Three times he quoted from the court’s 1948 decision in Perez v. Sharp that struck down a state ban on interracial marriage, a high point in the history of a prestigious and influential court.

“The essence of the right to marry is freedom to join in marriage with the person of one’s choice,” Chief Justice George said, quoting Perez.

This piece on the dire need of U.S. intel agencies for help from immigrants, and the various reasons immigrants are reluctant to cooperate.

The U.S. is its own worst enemy when it comes to the desperately important task of recruiting immigrants as spies, analysts and translators in the war on terror, new Americans are telling intelligence officials. The government's policies raise suspicions and fear in the immigrants' home countries and disturb potential recruits here who might otherwise want to help.

The U.S. knows it needs the help. At the heart of a Friday summit with immigrant groups was a stark reality: The intelligence agencies lack people who can speak the languages that are needed most, such as Arabic, Farsi and Pashtu. More importantly, the agencies lack people with the cultural awareness that enables them to grasp the nuances embedded in dialect, body language and even street graffiti.

Complicated on many levels. I've already said I think our CIA is a rotten mistake. But if we've got it and we want it to have a halfway chance at competence (wouldn't that be nice?) we are going to need these people.

And if we're really serious that Islamism is a threat to our very survival as a nation, as a people, we really need them desperately. Which is why we ought to pay attention when some of the leaders among them suggest reasons more aren't enlisting in the intel forces.

What's perplexing to me is the same people in our commentariat who seem most fired up about the Islamist threat are most critical of the government when it pussyfoots around terminology like GWOT and Jihad and Islamofascism. If you read these sorts of stories, you'll see it's the intel chiefs and the military men, not the pointy heads in the State Department, who really want these sorts of changes.
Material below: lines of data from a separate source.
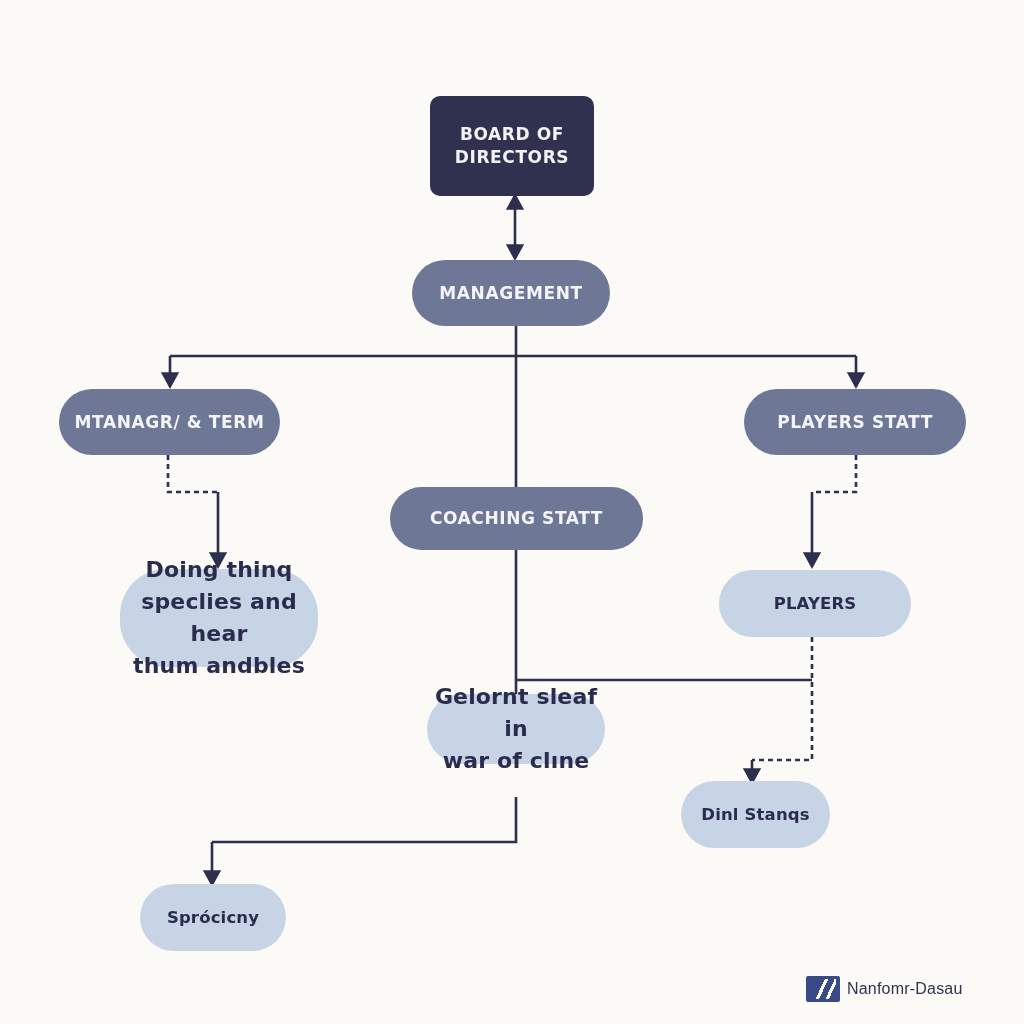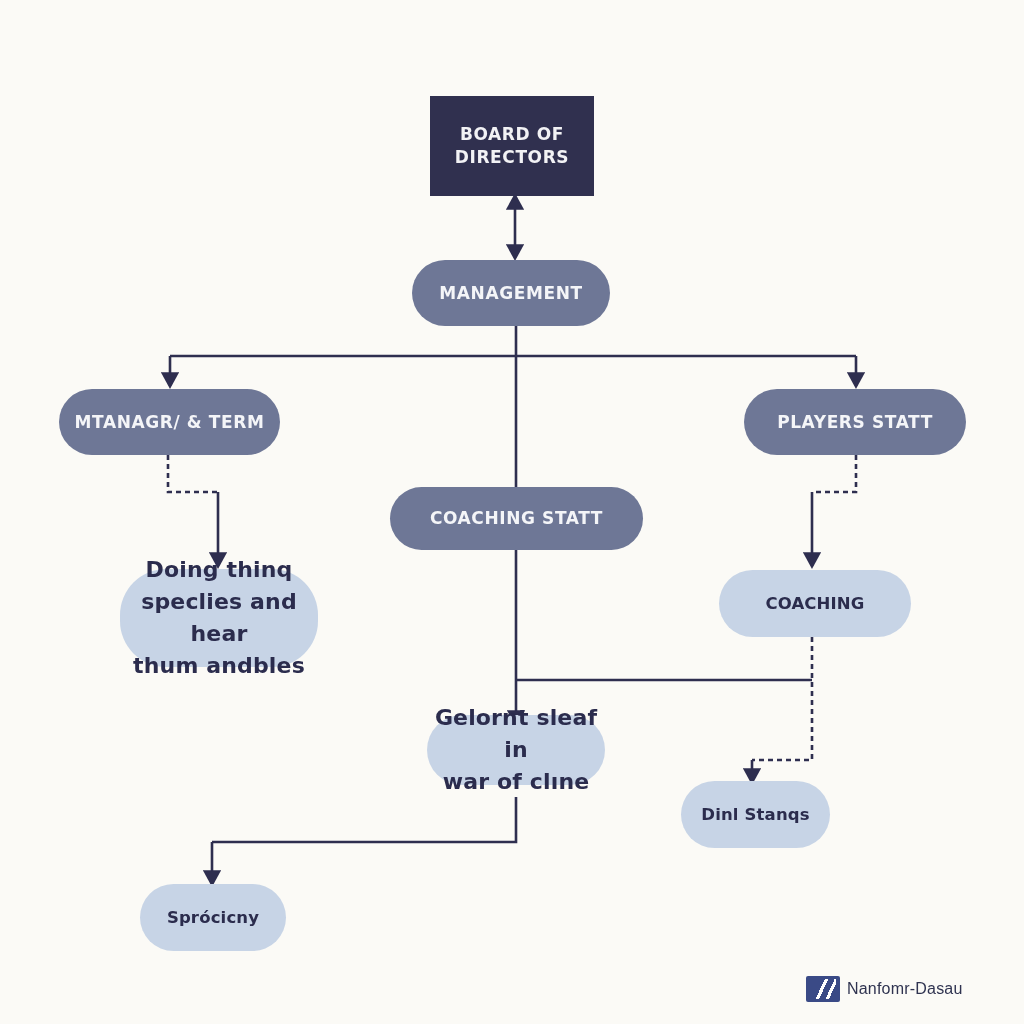"BOARD OF" .node-root { border-radius: 0 -> 10px }
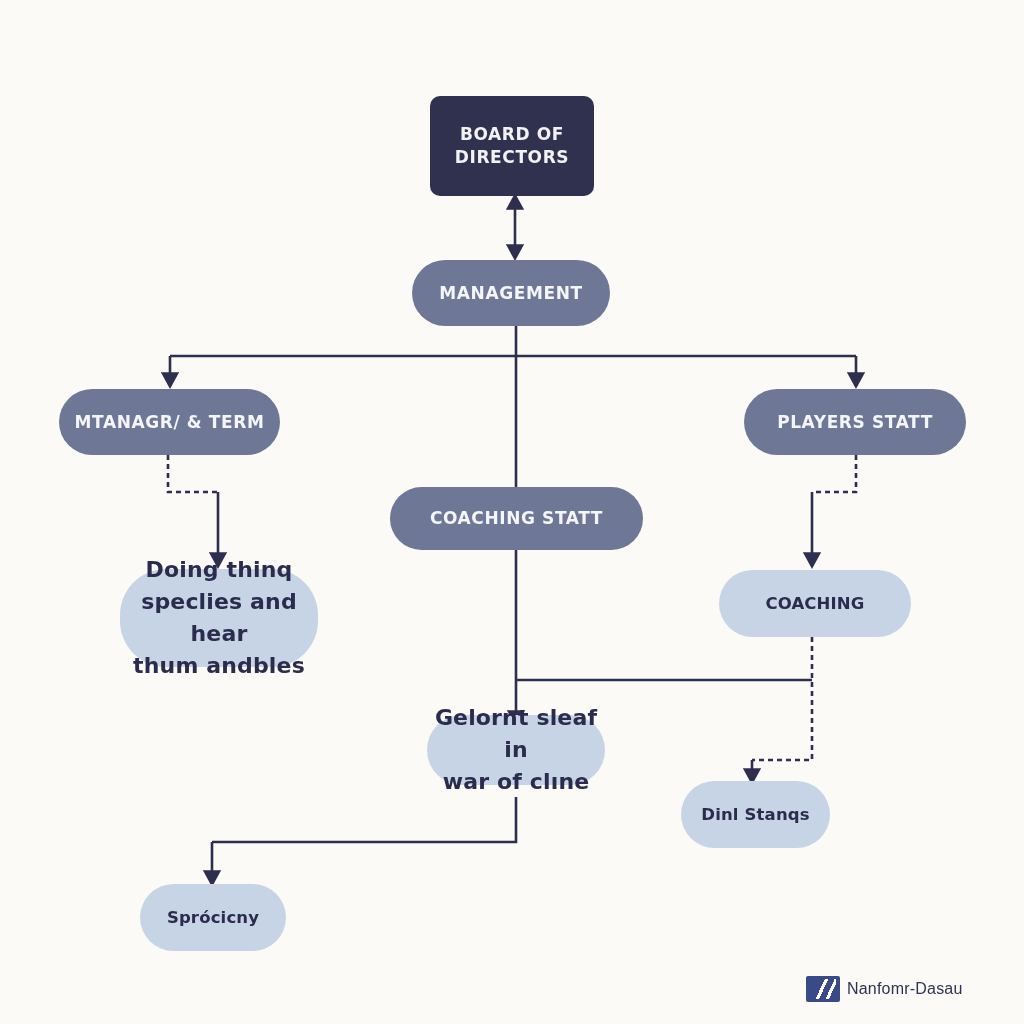"COACHING" span.label { text: COACHING -> PLAYERS }
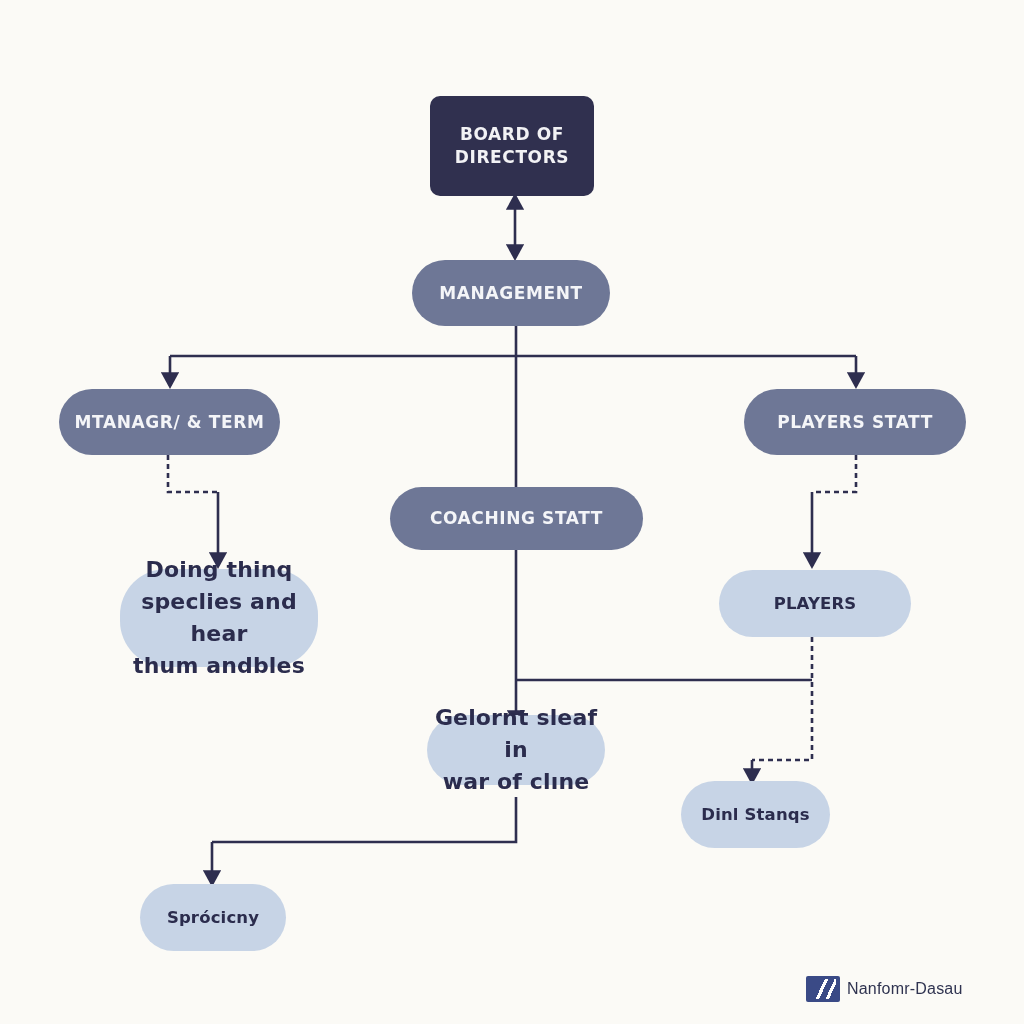"Gelornt sleaf in" div.node { top: 715px -> 694px }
Sometimes pussyfooting is a policy.

But I also read the comments of the immigrant critics with some skepticism. Already, simply by being where they are, they have defined themselves as different from the mass of their fellows.
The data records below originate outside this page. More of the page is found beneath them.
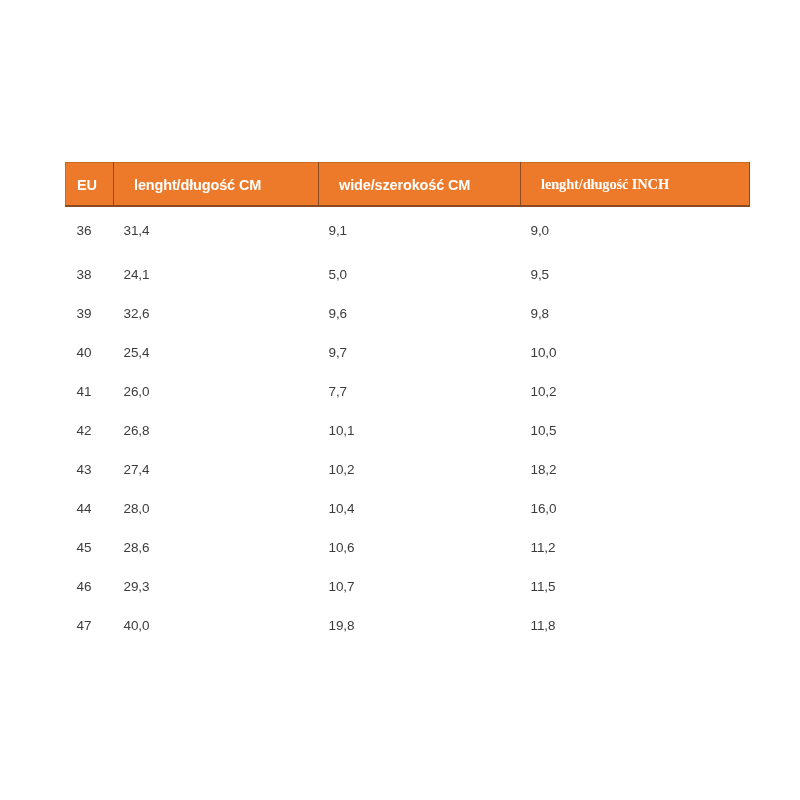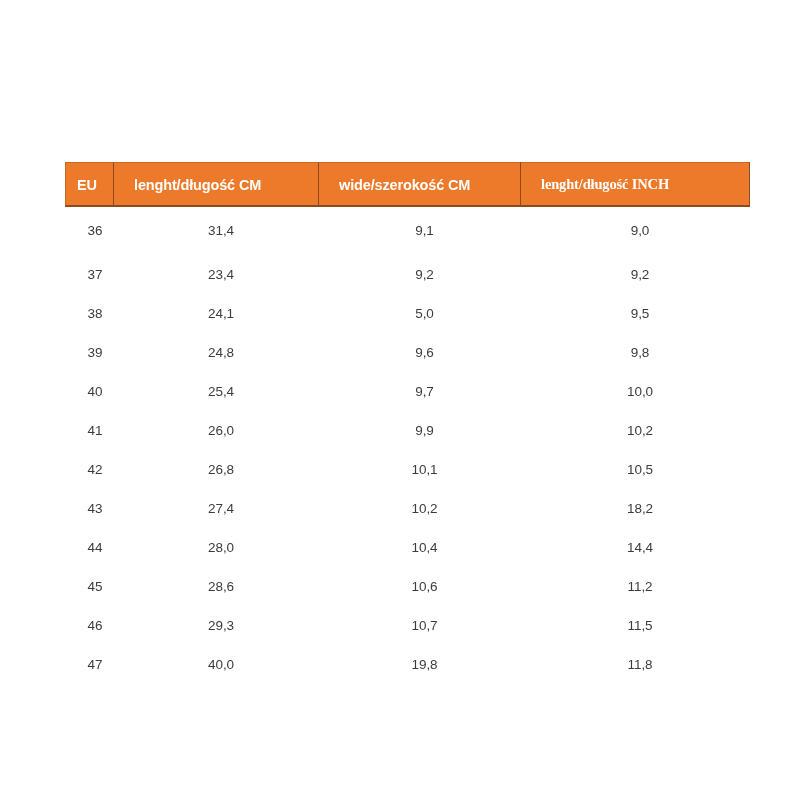"36" tbody td { text-align: center -> left }
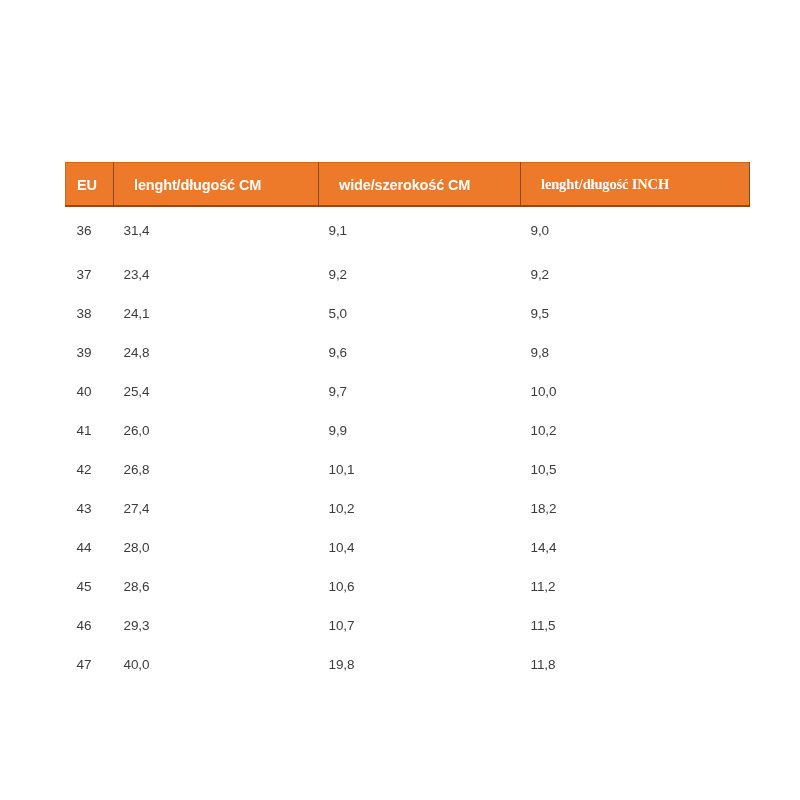"37" tr { html: <tr> <td>37</td> <td>23,4</td> <td>9,2</td> <td>9,2</td> </tr> -> none }
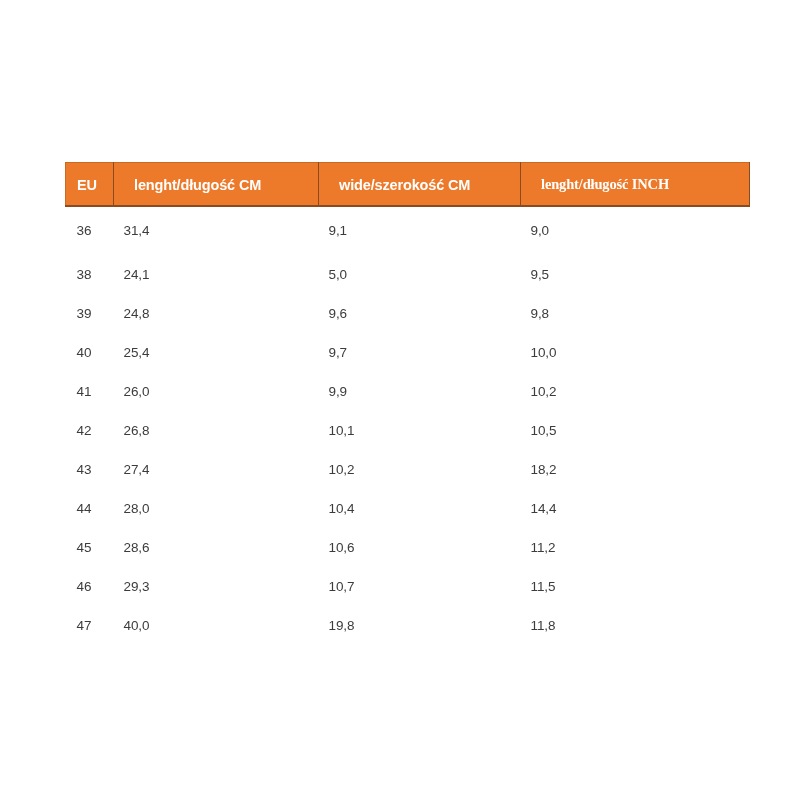"24,8" td { text: 24,8 -> 32,6 }
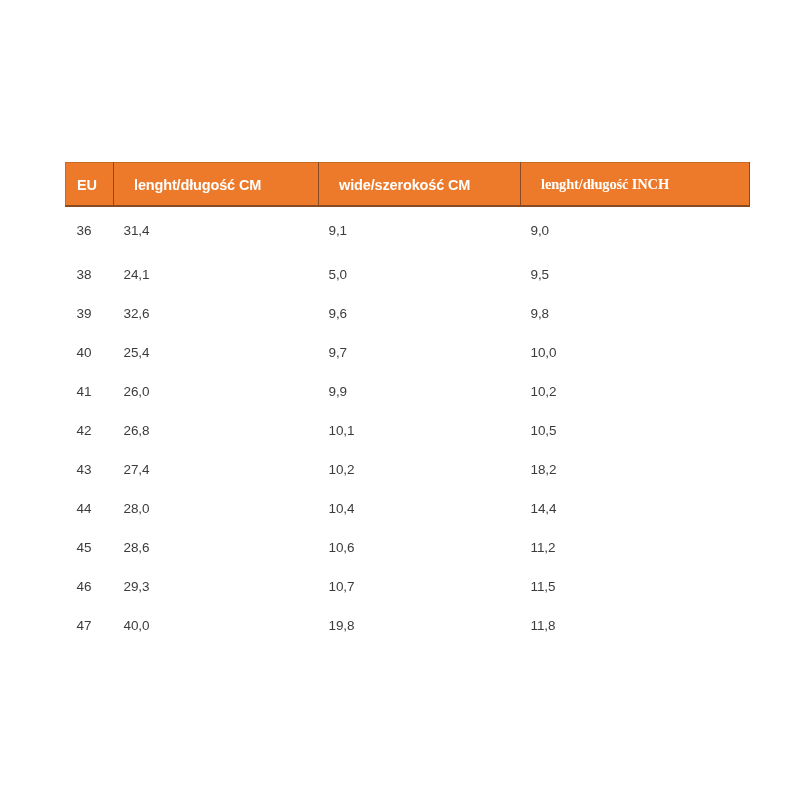"9,9" td { text: 9,9 -> 7,7 }
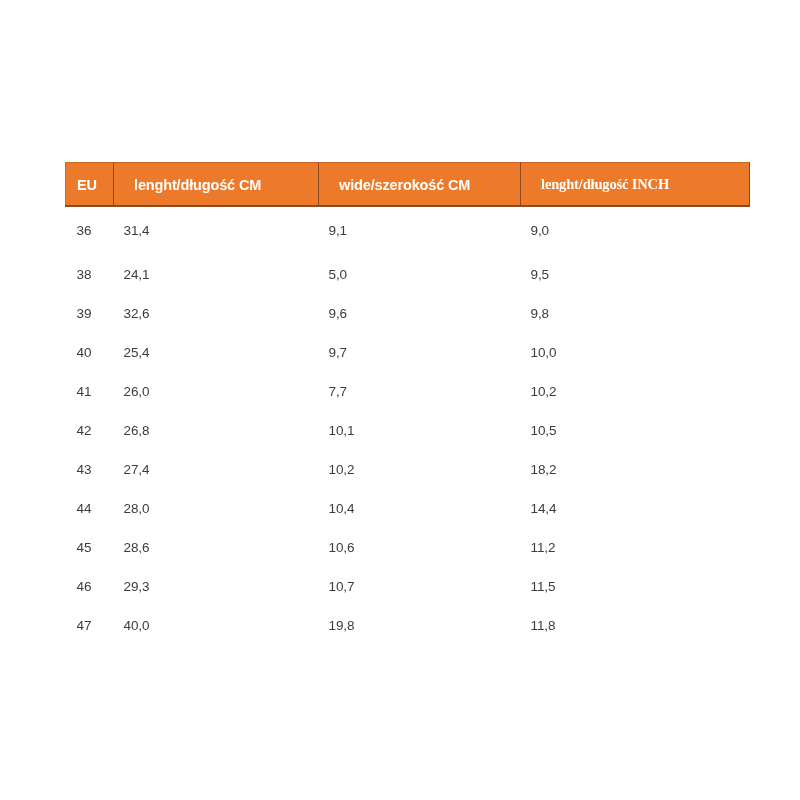"14,4" td { text: 14,4 -> 16,0 }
I know that America has a terrible image problem in the world right now, as they say repeatedly in this article. But is it really because of the Japanese internment camps? Is it even really because of Abu Ghraib and Guantanamo -- yes, those hurt us in Europe, but Europe isn't what we're concerned about now.

When you read accounts of what is widely believed as ironclad truth about America and what it does, the things that are taken as truth in the Arab world and South Asia -- even in our putative allies like Turkey -- the facts that have come out about Abu Ghraib and Guantanamo are fairly petty by comparison. The truth of what we do when we commit crimes matters a great deal to us: Eliminating all those problems wouldn't solve our image problem among the populations where the hate and lies about us have been sown so well and so thoroughly for so long.

Finally, there's this one. My reaction to the FCLDS story has been visceral all along, and I sense most of the commenters don't agree with it. So, without comment, this:

When Texas child welfare authorities released statistics showing nearly 60 percent of the teen girls taken from a polygamist sect's ranch were pregnant or had children, they seemed to prove what was alleged all along: The sect commonly pushed girls into marriage and sex.

But in the past week, the state has twice been forced to admit "girls" who gave birth while in state custody are actually adults. One was 22 and claims she showed state officials a Utah birth certificate shortly after she and more than 400 minors were seized from the west Texas ranch in an April raid.

The state has in custody two dozen other young mothers and others whose ages are in dispute. If most of them also turn out to be adults, it would be a severe blow to the state's claim of widespread sexual abuse.

If it turns out the other 24 disputed minors are adults, the number of actual 14- to 17-year-old girls with children could drop to as low as five or six. That would amount to about one-fifth of the girls that age found at the ranch — substantially higher than the average rate of teen pregnancies in Texas but a far cry from 60 percent.